This is kind of a follow-up to this thread. This is all with .Net 2.0; for me, at least.
Essentially, Marc (OP from above) tried several different approaches to update an MS Access table with 100,000 records and found that using a DAO connection was roughly 10 - 30x faster than using ADO.Net. I went down virtually the same path (examples below) and came to the same conclusion.
I guess I'm just trying to understand why OleDB and ODBC are so much slower and I'd love to hear if anyone has found a better answer than DAO since that post in 2011. I would really prefer to avoid DAO and/or Automation, since they're going to require the client machine to either have Access or the database engine redistributable (or I'm stuck with DAO 3.6 which doesn't support .ACCDB).
Original attempt; ~100 seconds for 100,000 records/10 columns:
Dim accessDB As New OleDb.OleDbConnection( _
"Provider=Microsoft.Jet.OLEDB.4.0;Data Source=" & _
accessPath & ";Persist Security Info=True;")
accessDB.Open()
Dim accessCommand As OleDb.OleDbCommand = accessDB.CreateCommand
Dim accessDataAdapter As New OleDb.OleDbDataAdapter( _
"SELECT * FROM " & tableName, accessDB)
Dim accessCommandBuilder As New OleDb.OleDbCommandBuilder(accessDataAdapter)
Dim accessDataTable As New DataTable
accessDataTable.Load(_Reader, System.Data.LoadOption.Upsert)
//This command is what takes 99% of the runtime; loops through each row and runs
//the update command that is built by the command builder. The problem seems to
//be that you can't change the UpdateBatchSize property with MS Access
accessDataAdapter.Update(accessDataTable)
Anyway, I thought this was really odd so I tried several flavors of the same thing:
- Switching out OleDB for ODBC
- Looping through the data table and running an INSERT statement for each row
- This is what .Update does anyway
- Using the ACE provider instead of Jet (ODBC and OleDB)
- Running the Data Adapter Update from within the DataReader.Read loop
- Out of frustration; it was hilarious.
Finally, I tried using DAO. The code should basically be doing the same thing; except it clearly isn't, because it this runs in ~10 seconds.
Dim dbEngine As New DAO.DBEngine
Dim accessDB As DAO.Database = dbEngine.OpenDatabase(accessPath)
Dim accessTable As DAO.Recordset = accessDB.OpenRecordset(tableName)
While _Reader.Read
accessTable.AddNew()
For i = 0 To _Reader.FieldCount - 1
accessTable.Fields(i).Value = _Reader.Item(i).ToString
Next
accessTable.Update()
End While
A few other notes:
- Everything is converted to Strings in all examples to try to keep things as simple and consistent as possible
- Exception: In my first example, using the Table.Load function, I don't because... well, I really can't, but I did basically the same thing when I looped through the reader and built insert commands (which is what it's doing, anyway). It didn't help.

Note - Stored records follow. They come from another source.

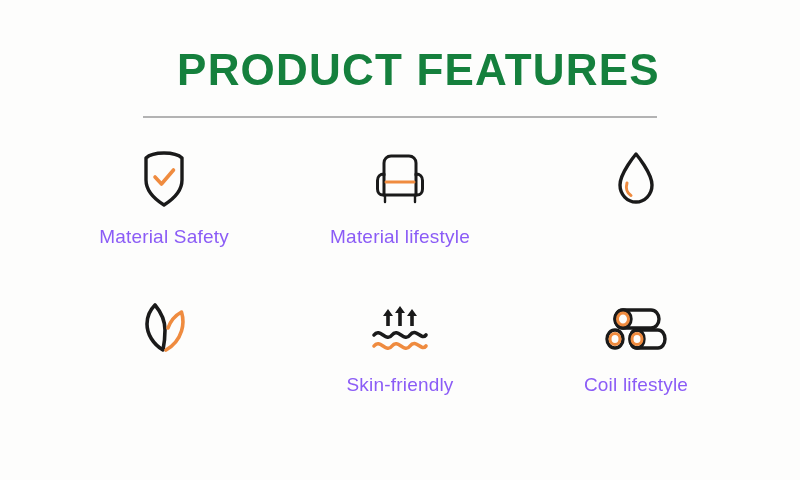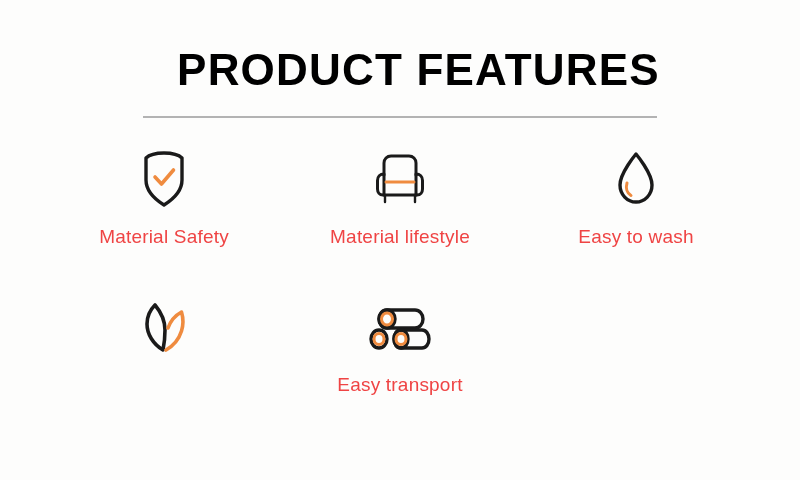--- a/index.html
+++ b/index.html
@@ -19,21 +19,21 @@
     height: 480px;
     box-sizing: border-box;
   }
   .header {
     padding-top: 48px;
     text-align: center;
   }
   .title {
     font-size: 44px;
     font-weight: bold;
-    color: #000000;
+    color: #15803d;
     letter-spacing: 1.2px;
     line-height: 1;
     margin: 0;
     font-family: "Liberation Sans", sans-serif;
     padding-left: 37px;
   }
   .divider {
     width: 514px;
     height: 2px;
     background: #b3b3b3;
@@ -55,21 +55,21 @@
   }
   .icon-wrap {
     height: 62px;
     display: flex;
     align-items: center;
     justify-content: center;
   }
   .feature-label {
     margin-top: 16px;
     font-size: 19px;
-    color: #ef4444;
+    color: #8b5cf6;
     text-align: center;
     line-height: 1.2;
     letter-spacing: 0.2px;
     white-space: nowrap;
   }
   .row2 .icon-wrap {
     height: 58px;
   }
   svg { display: block; }
 </style>
@@ -116,51 +116,66 @@
 
     <div class="feature">
       <div class="icon-wrap">
         <span>
           <svg width="44" height="60" viewBox="0 0 44 60">
             <path d="M22 5 C22 5 38 24 38 36 C38 45.5 30.8 53 22 53 C13.2 53 6 45.5 6 36 C6 24 22 5 22 5 Z" fill="none" stroke="#1a1a1a" stroke-width="3.4" stroke-linejoin="round"></path>
             <path d="M13 34 C11.5 39 13 44 17 46.5" fill="none" stroke="#ef8b3f" stroke-width="3" stroke-linecap="round"></path>
           </svg>
         </span>
       </div>
-      <div class="feature-label">Easy to wash</div>
     </div>
 
     <div class="feature row2">
       <div class="icon-wrap">
         <span>
           <svg width="62" height="54" viewBox="0 0 62 54">
             <path d="M30 48 C20 42 14 32 14 22 C14 14 18 7 22 3 C27 9 32 18 32 28 C32 36 31 43 30 48 Z" fill="none" stroke="#1a1a1a" stroke-width="3.6" stroke-linejoin="round"></path>
             <path d="M33 48 C40 44 46 37 48.5 29 C50.5 22.5 50 15 48.5 10 C43 13 37.5 19 35 26" fill="none" stroke="#ef8b3f" stroke-width="3.6" stroke-linecap="round" stroke-linejoin="round"></path>
           </svg>
         </span>
       </div>
     </div>
 
+    <div class="feature row2">
+      <div class="icon-wrap">
+        <span>
+          <svg width="64" height="52" viewBox="0 0 64 52">
+            <g fill="#1a1a1a">
+              <path d="M20 6 L25 13 L21.8 13 L21.8 23 L18.2 23 L18.2 13 L15 13 Z"></path>
+              <path d="M32 3 L37 10 L33.8 10 L33.8 23 L30.2 23 L30.2 10 L27 10 Z"></path>
+              <path d="M44 6 L49 13 L45.8 13 L45.8 23 L42.2 23 L42.2 13 L39 13 Z"></path>
+            </g>
+            <path d="M6 32 C12 24 18 40 24 32 C30 24 36 40 42 32 C48 24 53 38 58 32" fill="none" stroke="#1a1a1a" stroke-width="3.6" stroke-linecap="round"></path>
+            <path d="M6 43 C12 35 18 51 24 43 C30 35 36 51 42 43 C48 35 53 49 58 43" fill="none" stroke="#ef8b3f" stroke-width="3.6" stroke-linecap="round"></path>
+          </svg>
+        </span>
+      </div>
+      <div class="feature-label">Skin-friendly</div>
+    </div>
 
     <div class="feature row2">
       <div class="icon-wrap">
         <span>
           <svg width="66" height="54" viewBox="0 0 66 54">
             <g fill="none" stroke="#1a1a1a" stroke-width="3.4" stroke-linejoin="round" stroke-linecap="round">
               <path d="M20 8 L48 8 C52.5 8 56 12 56 17 C56 22 52.5 26 48 26 L20 26 C15.5 26 12 22 12 17 C12 12 15.5 8 20 8 Z"></path>
               <path d="M34 28 L55 28 C59 28 62 32 62 37 C62 42 59 46 55 46 L34 46 C30 46 27 42 27 37 C27 32 30 28 34 28 Z"></path>
               <path d="M12 28 C16.5 28 20 32 20 37 C20 42 16.5 46 12 46 C7.5 46 4 42 4 37 C4 32 7.5 28 12 28 Z"></path>
               <path d="M20 8 C24.5 8 28 12 28 17 C28 22 24.5 26 20 26 C15.5 26 12 22 12 17 C12 12 15.5 8 20 8 Z"></path>
               <path d="M34 28 C38 28 41 32 41 37 C41 42 38 46 34 46 C30 46 27 42 27 37 C27 32 30 28 34 28 Z"></path>
             </g>
             <g fill="none" stroke="#ef8b3f" stroke-width="3">
               <ellipse cx="20" cy="17" rx="5.5" ry="6"></ellipse>
               <ellipse cx="34" cy="37" rx="5" ry="5.5"></ellipse>
               <ellipse cx="12" cy="37" rx="5" ry="5.5"></ellipse>
             </g>
           </svg>
         </span>
       </div>
-      <div class="feature-label">Easy transport</div>
+      <div class="feature-label">Coil lifestyle</div>
     </div>
 
   </div>
 </div>
 
 </body></html>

- For Each Field...Next vs. Field(i) vs. Field(name) made no difference for me
- Every test I ran started with an empty, pre-built data table in a freshly compacted Access database
- Loading the Data Reader to a Data Table in memory takes ~3 seconds
- I don't think it's an issue with marshaling the data, because Marc's post indicated that loading a text file via Automation is as fast as DAO -- if anything, it shouldn't marshal the data when using ODBC/OleDB, but it should when using Automation
- All of this bothers me way more than it should, because it doesn't make sense
Hopefully someone will be able to shed some light on this... it's just strange. Thanks in advance!